Pictured is one of the displays in the award-winning exhibit at the Yakima Valley Museum. (Photo: Patti Hirahara)
Having successfully documented the valley’s rich cultural and important history, the Yakima Valley Museum is now set to host its first DOR event.
By P.C. Staff
With the success of its exhibition the “Land of Joy and Sorrow — Japanese Pioneers of the Yakima Valley” now celebrating its eight-year anniversary in 2018, the Yakima Valley Museum is now set to hold its first-ever Day of Remembrance event on Feb. 18.
The exhibition has been one of the museum’s most successful endeavors, collecting several accolades during its run, including the 2011 “Award of Exhibit Excellence,” given by the Washington Museum Assn., which noted that “the museum went beyond textbooks and documentaries, seeking out personal histories and artifacts concerning the community’s past and present. Not only is it a significant contribution to the understanding of a community, it also enhances the rich history of Washington State.”

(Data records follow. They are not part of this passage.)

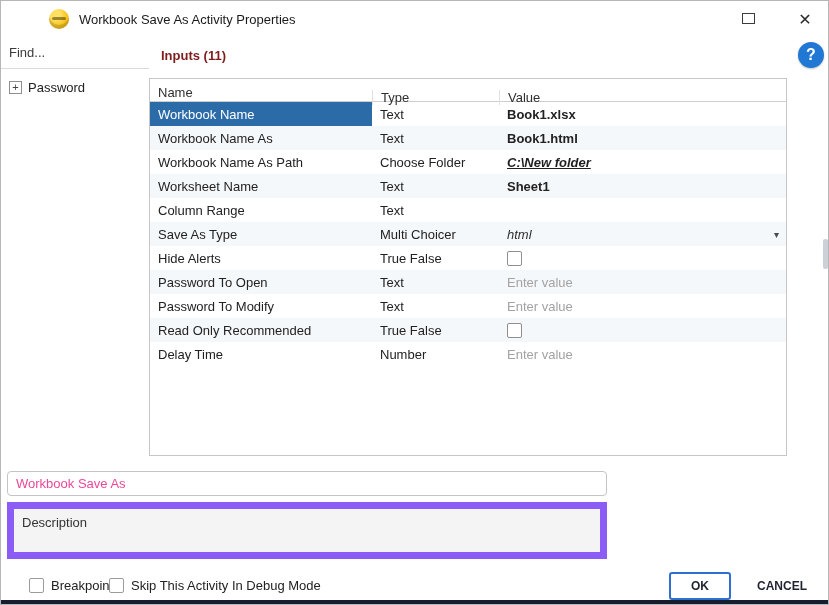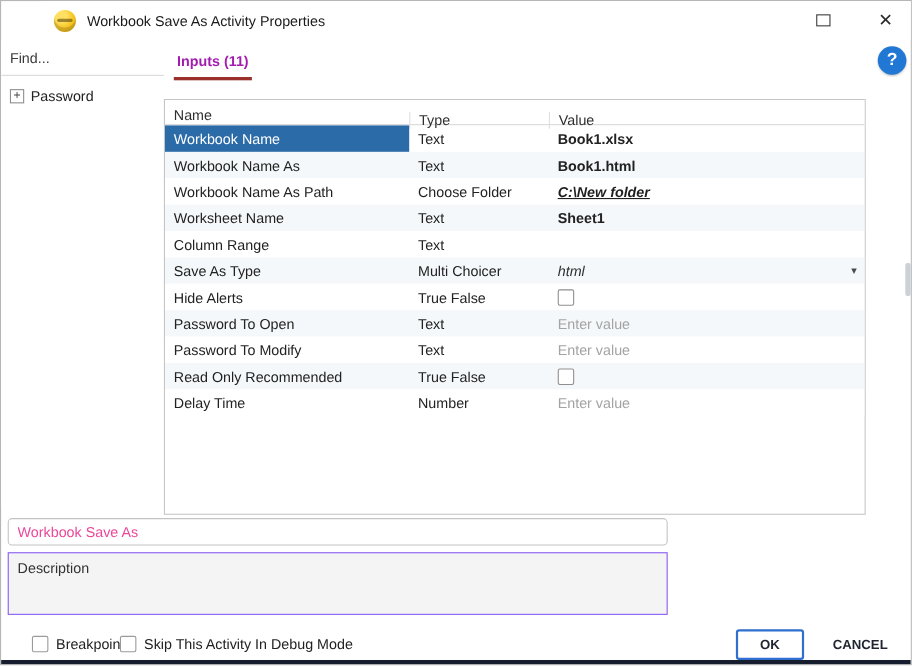--- a/index.html
+++ b/index.html
@@ -52,8 +52,8 @@
 
   
   .tab {
-    position:absolute; left:157px; top:47px; font-weight:bold; color:#a21caf;
-    padding:0 3px 7px 3px; border-bottom:3px solid #9a2f2c; cursor:pointer;
+    position:absolute; left:157px; top:47px; font-weight:bold; color:#7f1d1d;
+    padding:0 3px 20px 3px; border-bottom:3px solid #9a2f2c; cursor:pointer;
   }
 
   

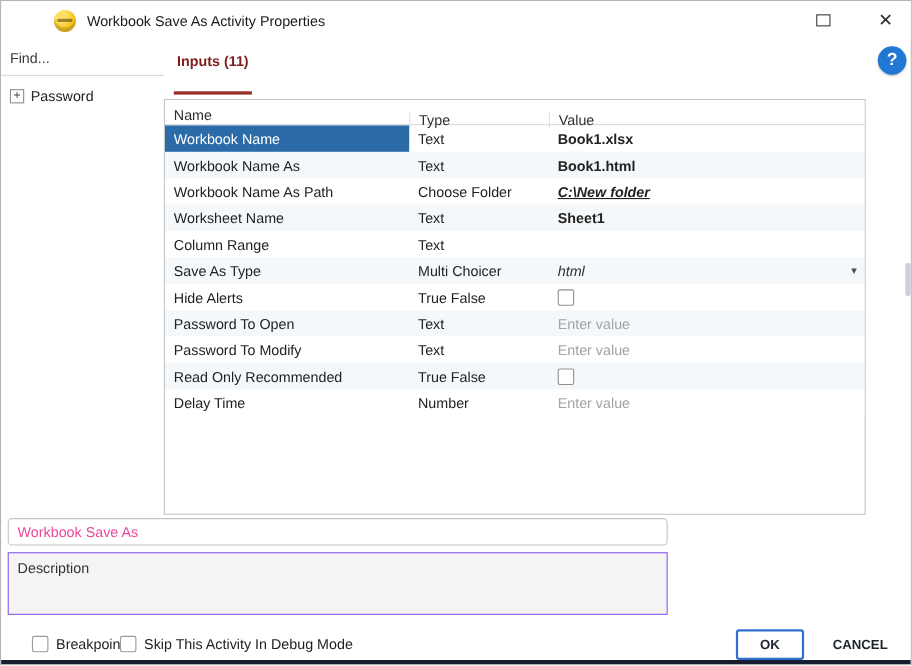--- a/index.html
+++ b/index.html
@@ -66,7 +66,7 @@
 
   
   .grid {
-    position:absolute; left:148px; top:89px; width:638px; height:378px;
+    position:absolute; left:148px; top:77px; width:638px; height:378px;
     border:1px solid #c6c6c6; background:#fff; overflow:hidden;
   }
   .grid-header {

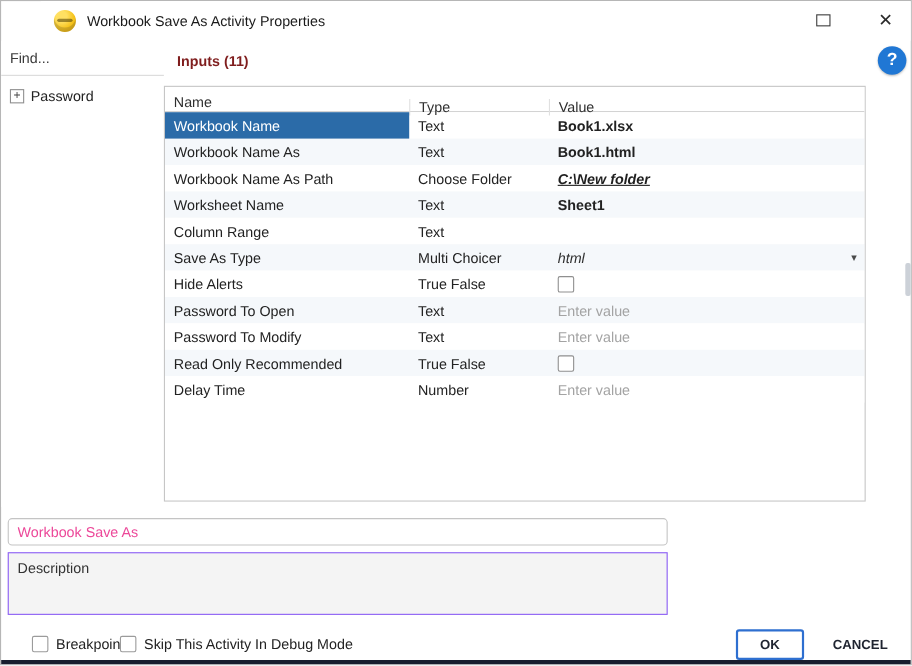--- a/index.html
+++ b/index.html
@@ -101,7 +101,7 @@
   }
   .desc-box {
     position:absolute; left:6px; top:501px; width:600px; height:57px;
-    background:#f4f4f4; border:1px solid #8b5cf6; padding:6px 8px; color:#333;
+    background:#f4f4f4; border:7px solid #8b5cf6; padding:6px 8px; color:#333;
   }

Last year, the museum commemorated the 75th anniversary of the signing of Executive Order 9066 by President Franklin D. Roosevelt, which resulted in the imprisonment of 75,000 Americans of Japanese ancestry and 45,000 Japanese nationals in prison camps across the country. The Yakima Valley has focused on this history, which devastated its vibrant Japanese community in 1942.
Tammy Ayer, features/reader engagement editor of the Yakima Herald Republic, started a yearlong monthly series highlighting this anniversary, in February of last year, to focus on this relatively unknown and vanishing community story.

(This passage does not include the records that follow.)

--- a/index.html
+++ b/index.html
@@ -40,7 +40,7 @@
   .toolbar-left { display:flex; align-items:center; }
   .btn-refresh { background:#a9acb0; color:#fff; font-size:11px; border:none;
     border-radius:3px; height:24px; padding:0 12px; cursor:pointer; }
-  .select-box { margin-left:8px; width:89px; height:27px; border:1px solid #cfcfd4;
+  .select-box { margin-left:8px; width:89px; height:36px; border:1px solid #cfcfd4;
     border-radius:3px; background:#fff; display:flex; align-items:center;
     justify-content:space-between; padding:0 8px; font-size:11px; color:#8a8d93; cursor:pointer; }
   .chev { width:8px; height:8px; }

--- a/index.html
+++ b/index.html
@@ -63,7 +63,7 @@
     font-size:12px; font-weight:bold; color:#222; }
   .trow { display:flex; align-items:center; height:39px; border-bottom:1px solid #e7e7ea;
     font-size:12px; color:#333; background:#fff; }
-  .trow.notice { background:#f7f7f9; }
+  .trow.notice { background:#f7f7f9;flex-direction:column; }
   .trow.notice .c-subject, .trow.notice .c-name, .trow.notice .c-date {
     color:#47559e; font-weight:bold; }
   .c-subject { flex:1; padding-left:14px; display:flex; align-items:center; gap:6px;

“Concerning my series, I’ve most enjoyed solving mysteries created by the loss of local knowledge and the passage of time,” Ayer said. “I relished seeing the response to the story about Japan Town in Yakima. The comments from readers amazed me; so many were from people who grew up here, who have lived here for decades and never learned that Yakima had a thriving Japan Town.

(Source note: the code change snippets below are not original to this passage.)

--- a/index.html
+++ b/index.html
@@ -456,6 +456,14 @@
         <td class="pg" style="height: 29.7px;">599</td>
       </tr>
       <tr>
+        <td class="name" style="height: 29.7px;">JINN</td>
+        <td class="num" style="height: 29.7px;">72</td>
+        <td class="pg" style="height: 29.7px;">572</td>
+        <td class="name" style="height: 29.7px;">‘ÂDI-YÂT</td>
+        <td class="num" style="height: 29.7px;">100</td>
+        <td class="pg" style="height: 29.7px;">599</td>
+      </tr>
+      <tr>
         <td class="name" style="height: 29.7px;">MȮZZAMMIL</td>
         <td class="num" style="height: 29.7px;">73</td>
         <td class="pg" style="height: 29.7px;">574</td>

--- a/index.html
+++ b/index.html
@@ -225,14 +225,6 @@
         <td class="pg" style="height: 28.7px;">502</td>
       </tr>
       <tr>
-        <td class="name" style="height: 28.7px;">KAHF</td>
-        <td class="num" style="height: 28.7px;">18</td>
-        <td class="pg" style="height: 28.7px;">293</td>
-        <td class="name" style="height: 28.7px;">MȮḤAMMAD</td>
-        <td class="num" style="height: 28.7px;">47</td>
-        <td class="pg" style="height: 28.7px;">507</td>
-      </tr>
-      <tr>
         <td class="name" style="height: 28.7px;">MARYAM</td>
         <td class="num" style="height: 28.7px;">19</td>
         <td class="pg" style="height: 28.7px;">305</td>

“Readers have sent me snail mail and emails about the series, as well as adding their own memories,” Ayer continued. “One woman was 4 years old when she heard her mom talking about members of the valley’s Japanese community being forced to leave everything they had for imprisonment at Heart Mountain. ‘I remember Mom saying it was wrong,’ the woman said in a letter. Many of her friends were sent to Heart Mountain and never returned to the valley.
“In terms of what has resonated most for me while doing this series was that in the beginning, I didn’t think much about the ramifications of just 10 percent of a community returning to the Yakima Valley. But the more I learned more about this community, I realized how much was lost. The valley would be a very different place today if E.O. 9066 had never happened,” Ayer concluded.
Ellen Allmendinger, a Yakima historic tour guide and speaker, worked with Ayer, detailing the valley’s rich history. Allmendinger has led walking tours of Yakima’s Japan Town, Downtown Yakima, Historic Tahoma Cemetery and other vicinities since 2016.
“Researching the multilayered facets of the residents, businesses and buildings within Yakima’s once-thriving Japan Town has been a fascinating journey. Having the means to share the information via tours and speaking engagements has been both an honor and a blessing,” Allmendinger said.
Allmendinger is also a public speaker and has given many presentations on Yakima’s history at a variety of venues, meetings and engagements. Currently, she is completing her first book, “The Hidden History of Yakima, Washington,” with Arcadia Publishing. The book, which will include Yakima’s Japan Town history, is scheduled to be published this year.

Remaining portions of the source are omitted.